Canagliflozin: from glycemic control to improvement of cardiovascular and renal prognosis in patients with type 2 diabetes mellitus. Resolution of Advisory Board

Inhibitors of the sodium-glucose cotransporter type 2 (SGLT2i) are a modern class of antihyperglycemic drugs with an insulin-independent mechanism of action. Due to its ability to effectively lower blood glucose levels, improve a number of other cardiometabolic parameters (body weight, blood pressure, uric acid), as well as reduce cardiovascular and renal risks, SGLT2i have become drugs of choice for many of patients with type 2 diabetes mellitus (T2DM). Meanwhile, along with the generally recognized classes-effects of this group of drugs, there are intragroup features, including those associated with their different selectivity in sodium-glucose cotransporters of types 1 and 2 (SGLT1 and SGLT 2).
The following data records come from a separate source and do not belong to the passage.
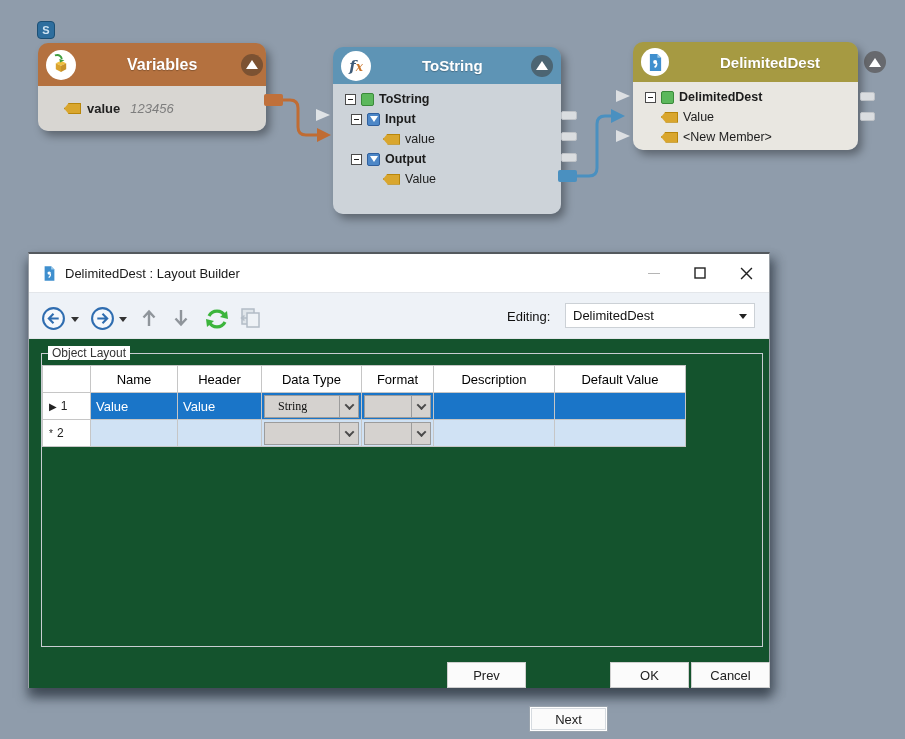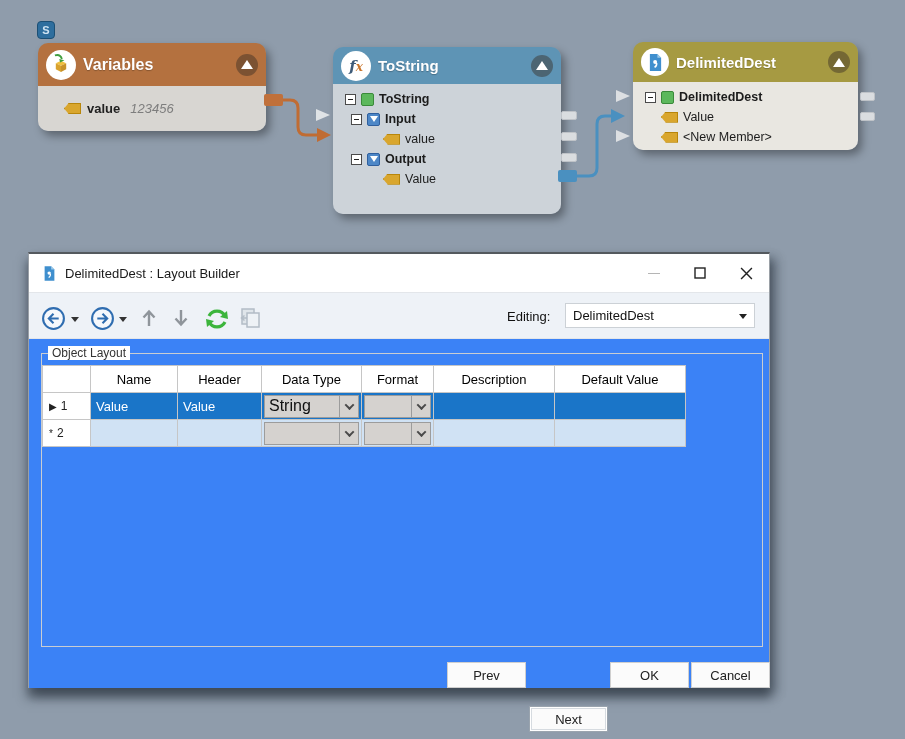"Variables" .node-header { gap: none -> 44px }
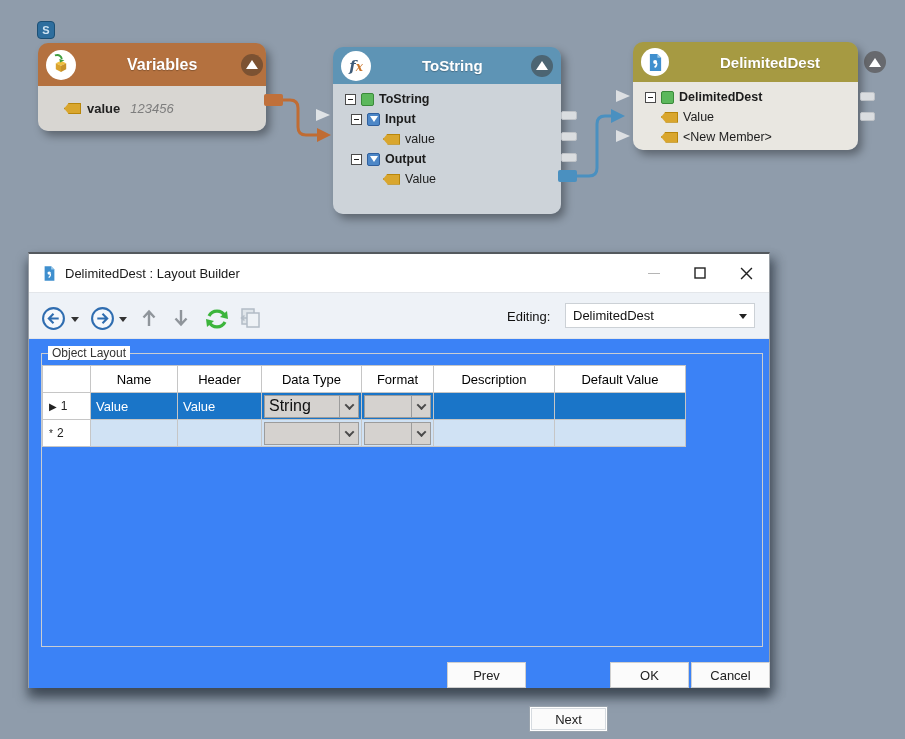"Object Layout" .content { background: #3b82f6 -> #14532d }
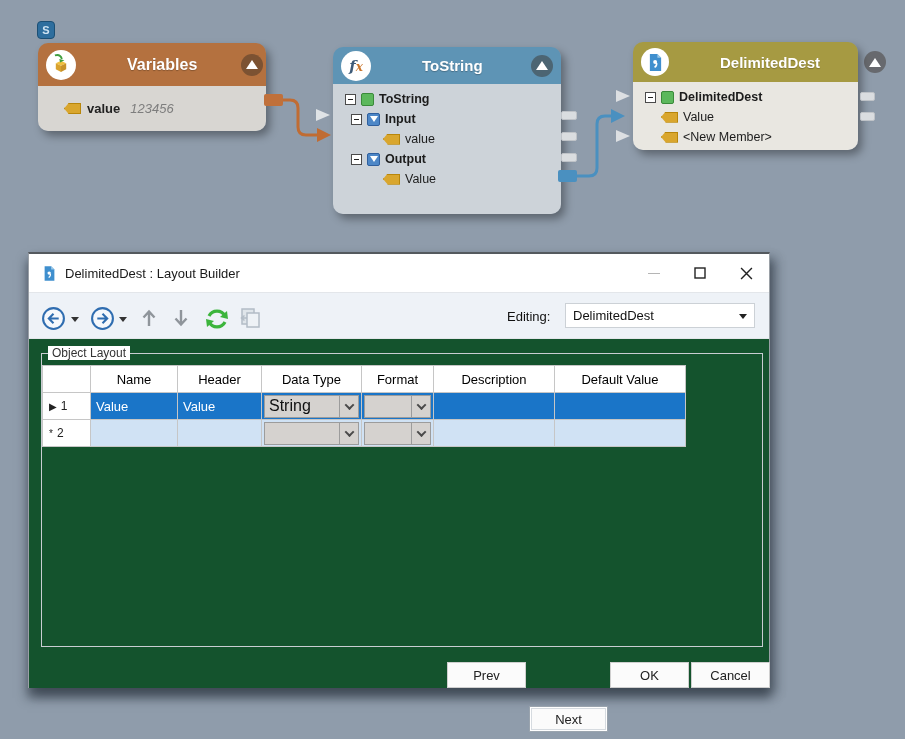"String" .dd-text { font-family: none -> Liberation Serif, serif; font-size: 16px -> 12px; padding-left: 4px -> 13px }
For example, one of the most studied SGLT2i, canagliflozin, in addition to its inhibitory activity against SGLT2, can also moderately block SGLT1 in the intestine and kidneys that could give a maximum efficiency in the control glycemia and others cardiometabolic parameters. In addition, canagliflozin improves not only cardiovascular, but also renal prognosis in patients with T2DM, which is reflected in the corresponding indications in the summary of product characteristics of the drug. This document summarize the established and new data regarding the efficacy and safety of canagliflozin, as well as its place in the treatment of T2DM.